Documentation for using OPNsense behind a web proxy using optional configd configuration files

[dominikborkowski]

Important notices

Before you add a new report, we ask you kindly to acknowledge the following:

• [x] I have read the contributing guide lines at https://github.com/opnsense/docs/blob/master/CONTRIBUTING.md
• [x] I have searched the existing issues and I am convinced that mine is new.

Is your feature request related to a problem? Please describe.

Current documentation does not provide information on how to configure OPNsense to work with an existing web proxy to fetch updates. Appending custom configuration to /usr/local/opnsense/service/conf/configd.conf is short lived, because every update resets it.

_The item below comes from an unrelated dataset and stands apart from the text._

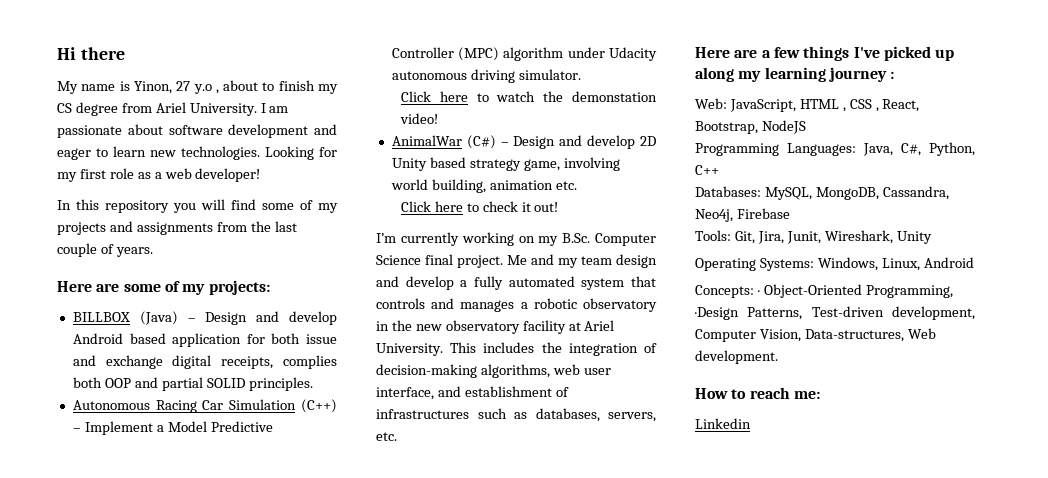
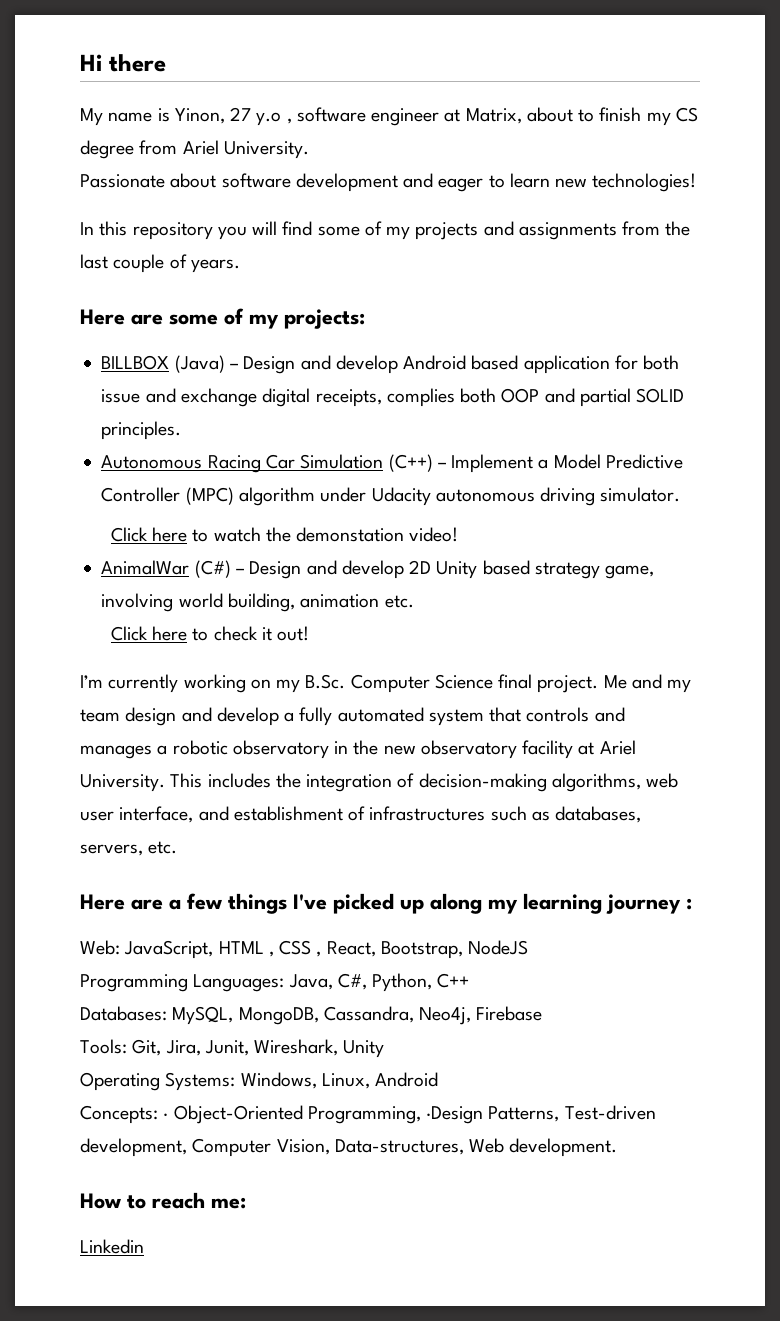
- My name is Yinon, 27 y.o , about to finish my CS degree from Ariel University. I am passionate about software development and eager to learn new technologies. Looking for my first role as a web developer!
+ My name is Yinon, 27 y.o , software engineer at Matrix, about to finish my CS degree from Ariel University.
+ Passionate about software development and eager to learn new technologies!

Describe the solution you like

With the release of latest 23.7.12 there's a new feature: 'backend: support optional configd configuration files', which presumably can be used to have a persistent proxy support. Potentially something along the lines of:

cat <<EOF | sudo tee /usr/local/opnsense/service/conf/configd.conf.d/proxy.conf
[environment]
HTTP_PROXY=http://your_proxy:3128
HTTPS_PROXY=http://your_proxy:3128
http_proxy=http://your_proxy:3128
https_proxy=http://your_proxy:3128
FTP_PROXY=http://your_proxy:3128
ftp_proxy=http://your_proxy:3128
ALL_PROXY=http://your_proxy:3128
all_proxy=http://your_proxy:3128
EOF

sudo service configd restart

Perhaps there's a more appropriate approach, but it would be lovely to have this as part of the dopcumentation.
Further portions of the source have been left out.